Researchers have found the most robust way for controlling individual qubits made of the chemical element barium using laser light. The capacity to manipulate a qubit reliably is a significant step towards realising future functioning quantum computers.
The Institute for Quantum Computing (IQC) at the University of Waterloo created this novel technology, which employs a thin glass waveguide to divide and focus laser beams four microns apart, or approximately four-hundredths of the breadth of a single human hair. Previous research has not been able to match the precision and extent to which each focused laser beam on its target qubit can be regulated in tandem.
“Our design limits the amount of crosstalk–the amount of light falling on neighbouring ions–to the very small relative intensity of 0.01 per cent, which is among the best in the quantum community,” said Dr K. Rajibul Islam, a professor at IQC and Waterloo’s Department of Physics and Astronomy.
“Unlike previous methods to create agile controls over individual ions, the fibre-based modulators do not affect each other.
“This means we can talk to any ion without affecting its neighbours while also retaining the capability to control each individual ion to the maximum possible extent. This is the most flexible ion qubit control system with this high precision that we know of anywhere, in both academia and industry.”
The researchers focused on barium ions, which are gaining popularity in the field of trapped ion quantum computation. Barium ions have suitable energy states that can be employed as the zero and one levels of a qubit and manipulated using visible green light, as opposed to the higher energy ultraviolet light required for the same manipulation with other atom types. This enables the researchers to employ commercially available optical technologies that were previously unavailable for UV wavelengths.

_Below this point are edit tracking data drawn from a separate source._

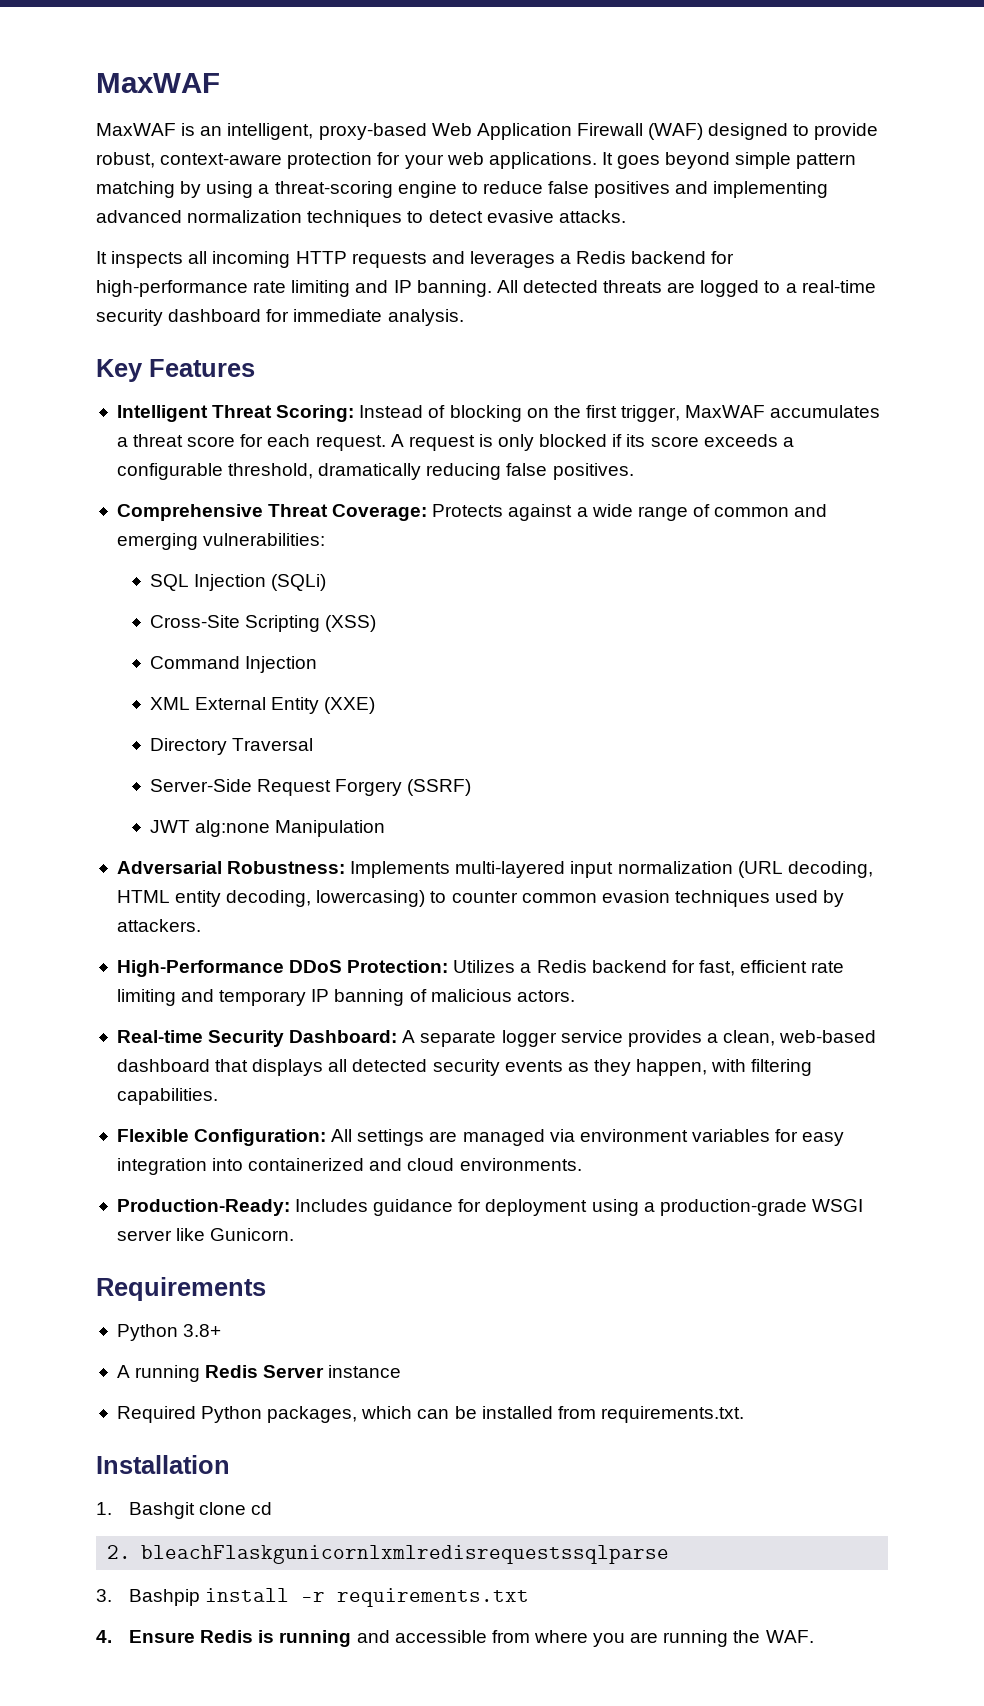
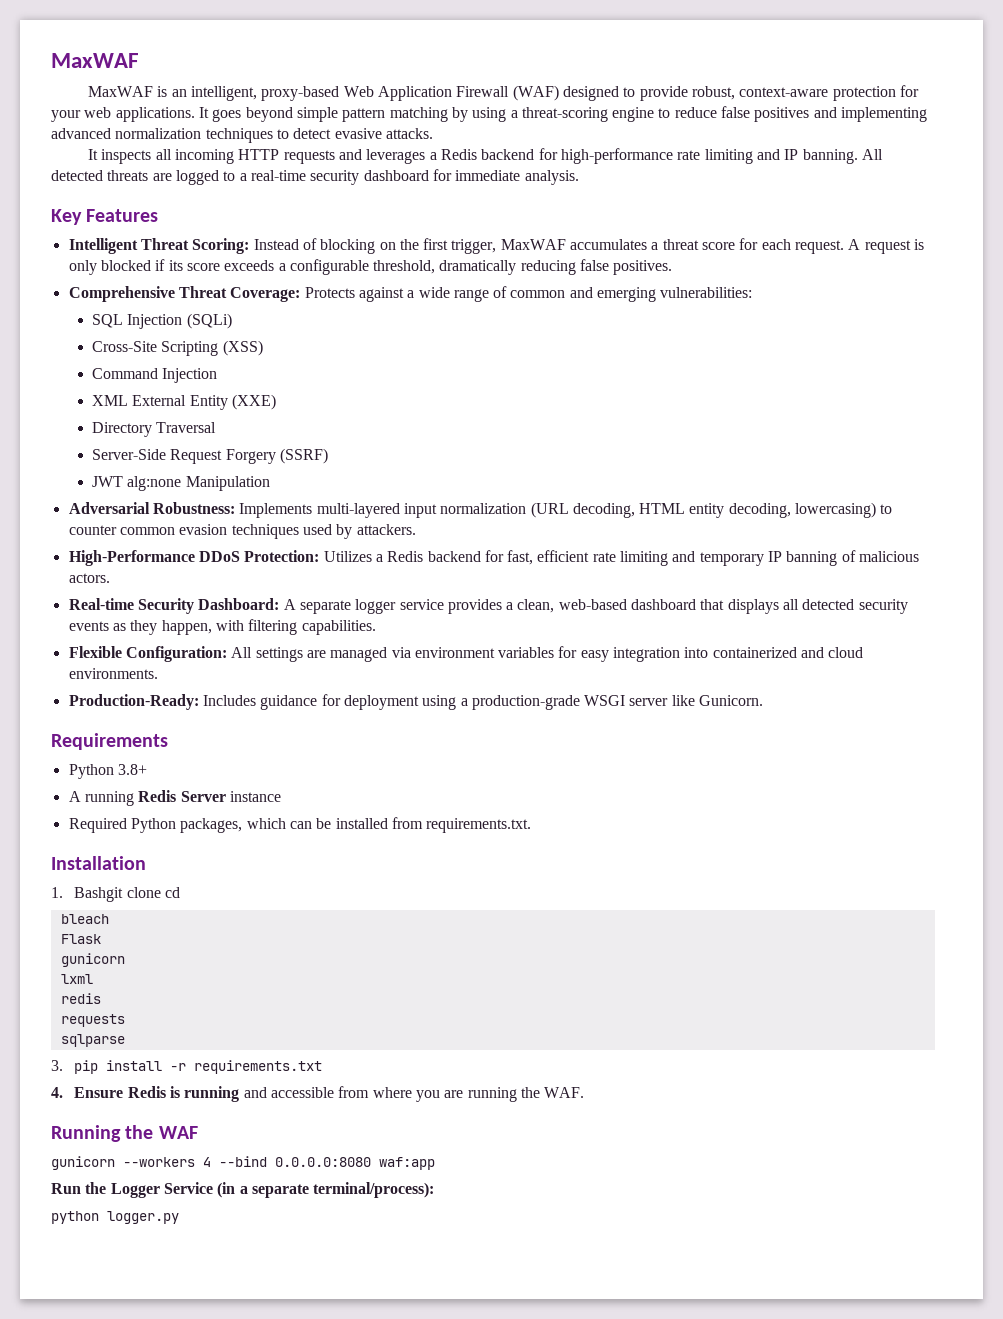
- 2. bleachFlaskgunicornlxmlredisrequestssqlparse
+ bleach
+ Flask
+ gunicorn
+ lxml
+ redis
+ requests
+ sqlparse
- 3. Bashpip install -r requirements.txt
+ 3. pip install -r requirements.txt
+ Running the WAF
+ gunicorn --workers 4 --bind 0.0.0.0:8080 waf:app
+ Run the Logger Service (in a separate terminal/process):
+ python logger.py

The researchers developed a waveguide circuit that separates a single laser beam into 16 distinct light channels. Each channel is then sent to its own optical fibre-based modulator, which provides independent control over the strength, frequency, and phase of each laser beam. Using a series of optical lenses akin to a telescope, the laser beams are then focused down to their narrow spacing.
The researchers confirmed the focus and control of each laser beam by monitoring them with accurate camera sensors.
“This work is part of our effort at the University of Waterloo to build barium ion quantum processors using atomic systems,” said Dr. Crystal Senko, Islam’s co-principal investigator and a faculty member at IQC and Waterloo’s Department of Physics and Astronomy.
“We use ions because they are identical, nature-made qubits, so we don’t need to fabricate them. Our task is to find ways to control them.” (ANI)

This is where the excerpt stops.